En effet, cette bande dessinée fait bien ressortir que le point central, c’est la quête. Cette quête est à la fois un mouvement vers les choses, vers les gens, à travers la géographie et l’Histoire et une sorte de rébellion par rapport à l’ordre établi. J’ai la conviction que dans la chose publique autant qu’en diplomatie, le mot précède l’action. Là, on rejoint la poésie. Rimbaud disait: « La poésie ne rythmera plus l’action, elle sera en avant. » Et c’est parce que j’ai voulu appliquer cet adage quand j’étais au Quai d’Orsay que, pendant ces deux années, la parole a été une vraie prise de risque, sur les concepts, sur les mots, sur les gens à qui on parlait. Il fallait constamment que la parole soit devant. C’est pourquoi j’ai passé mon temps à répondre à des interviews, à écrire des tribunes, à faire des discours, parce que j’essayais à chaque fois d’aller plus loin. Et, à chaque fois, la machine diplomatique du Quai d’Orsay était forcée d’avancer et de se remettre en cause, alors que, traditionnellement, le mot en diplomatie est le plus petit dénominateur commun. En général, on ne fait pas d’effort, on prend le mot le plus consensuel, on prononce la parole minimale. Moi, il fallait que je sois celui qui prenne le plus de risques, il fallait que je lance très loin la parole pour essayer de faire avancer tout le monde.

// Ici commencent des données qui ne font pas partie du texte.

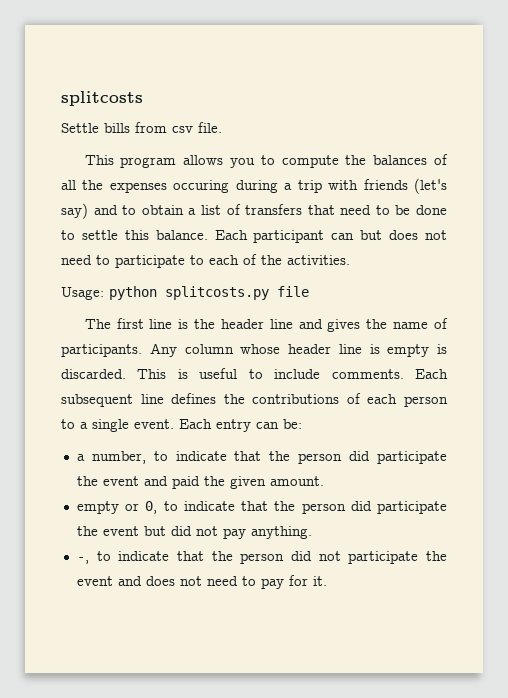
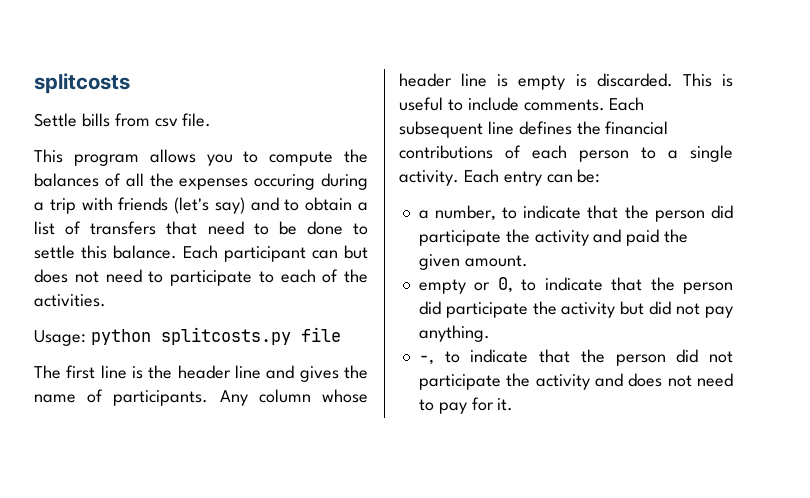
(245, 399) none -> [605,121,669,135] financial
[134,419,174,429] event. -> [399,170,459,186] activity.
[102,476,139,486] event -> [534,230,589,246] activity
[102,526,139,536] event -> [561,302,616,318] activity
[76,576,113,586] event -> [535,374,590,390] activity

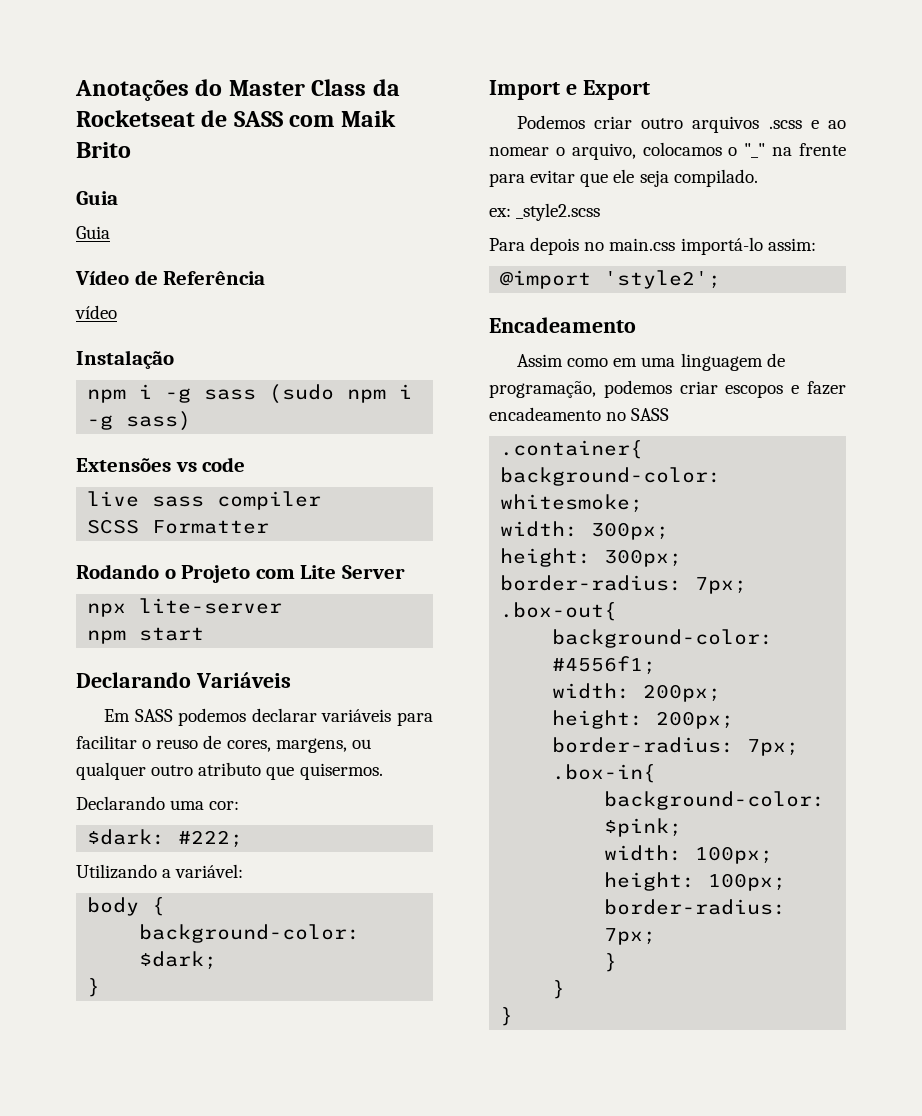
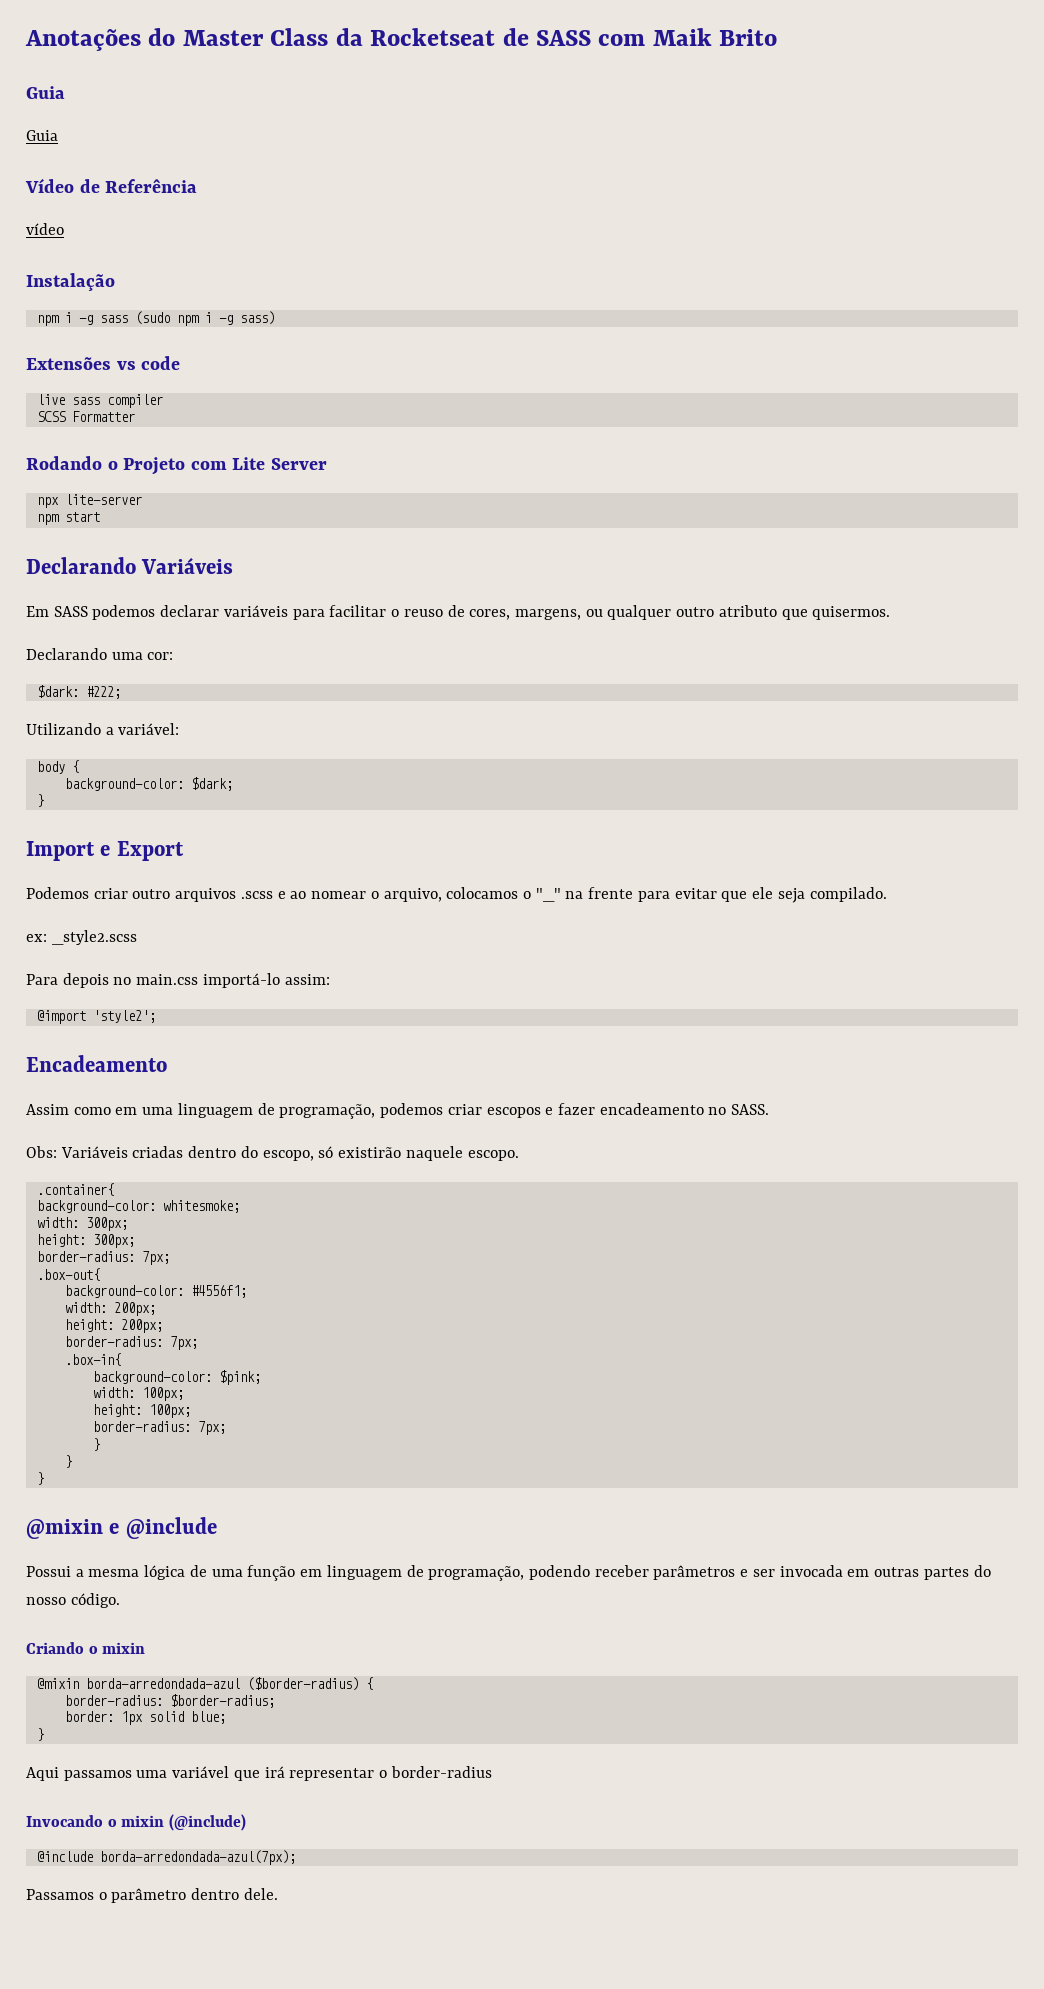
[631,408,670,421] SASS -> [731,1104,770,1115] [26,1146,519,1161] SASS. // Obs: Variáveis criadas dentro do escopo, só existirão naquele escopo.
(514, 1016) none -> [26,1517,217,1539] [26,1565,991,1581] [26,1593,120,1608] [26,1642,146,1654] [36,1677,373,1691] [64,1694,275,1708] [64,1711,226,1725] [36,1728,44,1741] [26,1766,492,1781] [26,1814,247,1831] [36,1850,296,1865] [26,1888,278,1903] // @mixin e @include // Possui a mesma lógica de uma função em linguagem de programação, podendo receber parâmetros e ser invocada em outras partes do nosso código. // Criando o mixin // @mixin borda-arredondada-azul ($border-radius) { // border-radius: $border-radius; // border: 1px solid blue; // } // Aqui passamos uma variável que irá representar o border-radius // Invocando o mixin (@include) // @include borda-arredondada-azul(7px); // Passamos o parâmetro dentro dele.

(…) J’ai eu la chance d’avoir à travailler dans une période où tout explosait: les relations avec les Etats-Unis, le positionnement d’un certain nombre de pays émergents, la poussée d’un certain nombre de grands pays, les rapports de force, les défis de l’après-2001 comme le terrorisme et la prolifération… On ne pouvait pas rester sur notre quant-à-soi et il fallait des mots plus grands, qui débordent, qui obligent à penser autrement. Il fallait que la France soit dans l’initiative et je demandais aux diplomates de faire qu’elle soit devant. Dès lors, c’est un mouvement perpétuel pour prendre la mesure des choses et pour essayer d’éteindre les incendies. Il faut alors être capable de conjuguer la vitesse (on a souvent fait quatre pays en une journée) et les mots.

On a l’impression que le cabinet fonctionne comme une bulle cernée par le monde, le président de la République et les autres ministres…

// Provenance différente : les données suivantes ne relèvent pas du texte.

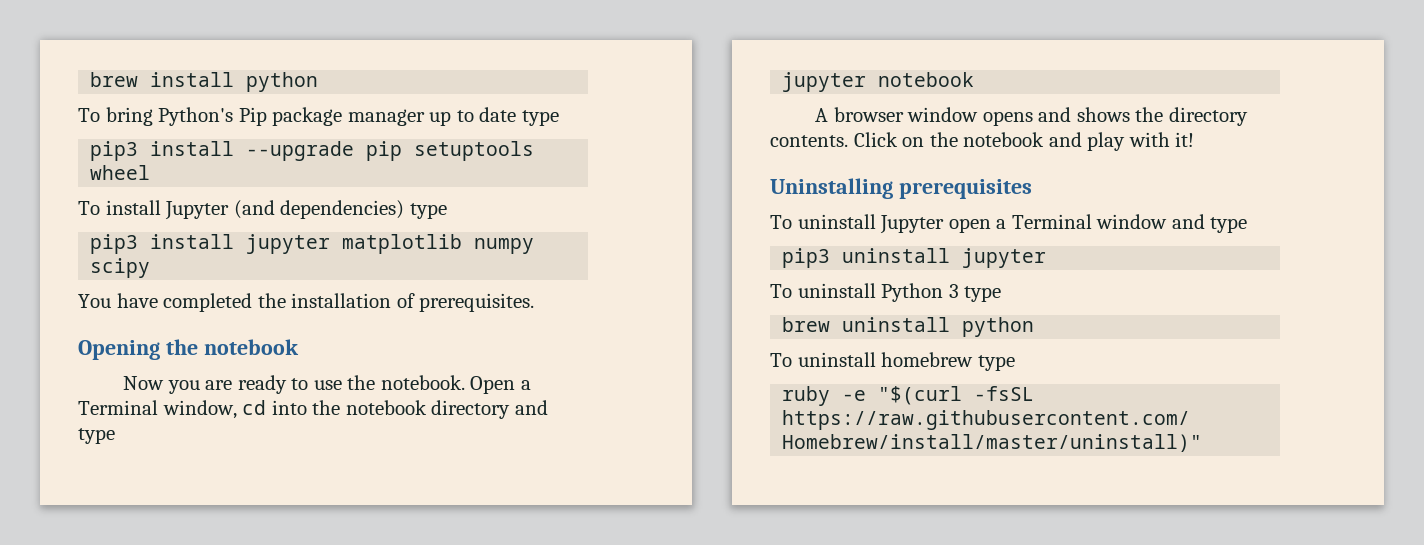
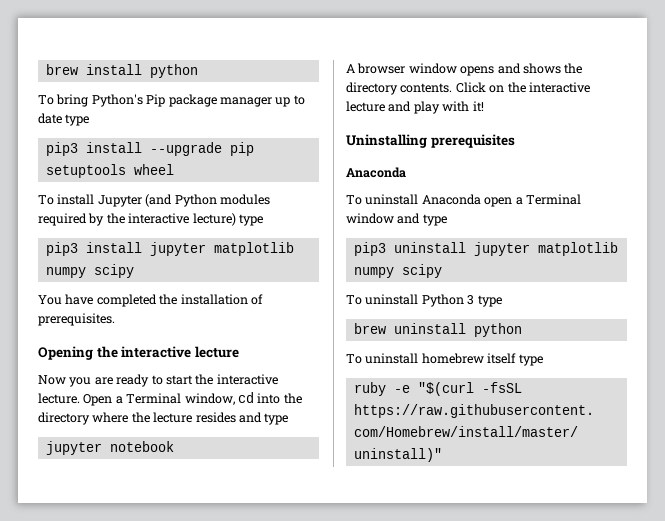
[280,200,405,219] dependencies) -> [174,194,270,207] [38,213,236,226] Python modules required by the interactive lecture)
[203,339,299,355] notebook -> [121,346,239,358] interactive lecture
[313,375,465,390] use the notebook. -> [165,374,278,385] [38,393,80,404] start the interactive lecture.
[345,400,511,419] notebook directory -> [38,412,236,425] directory where the lecture resides
[963,132,1045,147] notebook -> [528,82,590,93] [346,101,385,112] interactive lecture
[770,214,945,234] // To uninstall Jupyter -> [346,167,406,178] [346,194,481,205] // Anaconda // To uninstall Anaconda
(1047, 258) none -> [537,242,618,256] [353,264,442,278] matplotlib numpy scipy
(974, 359) none -> [487,353,517,364] itself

Oui, mais avec, dans ce cas précis, deux caractéristiques: il faut être en avant-garde, et il faut que cette avant-garde soit en permanence remise en cause. Et moi je joue tous les jours et vingt fois par jour le rôle de trublion. Je fais reprendre les choses, je fais intervenir un autre membre du cabinet pour stimuler le premier qui travaille sur un discours… On est dans une sorte d’insatisfaction permanente, mais créatrice. Le but est que chacun soit perpétuellement dans un mouvement qui l’amène à donner le meilleur de lui-même. C’est là que le rapport au ministre devient très complexe: il faut à la fois beaucoup d’affection parce qu’on ne peut pas travailler sans une estime réciproque, il faut prendre en compte la vie personnelle de chacun, les contraintes affectives et relationnelles entre les uns et les autres… Mais quand ce mouvement s’arrête, c’est la répétition, le déjà-vu, le médiocre.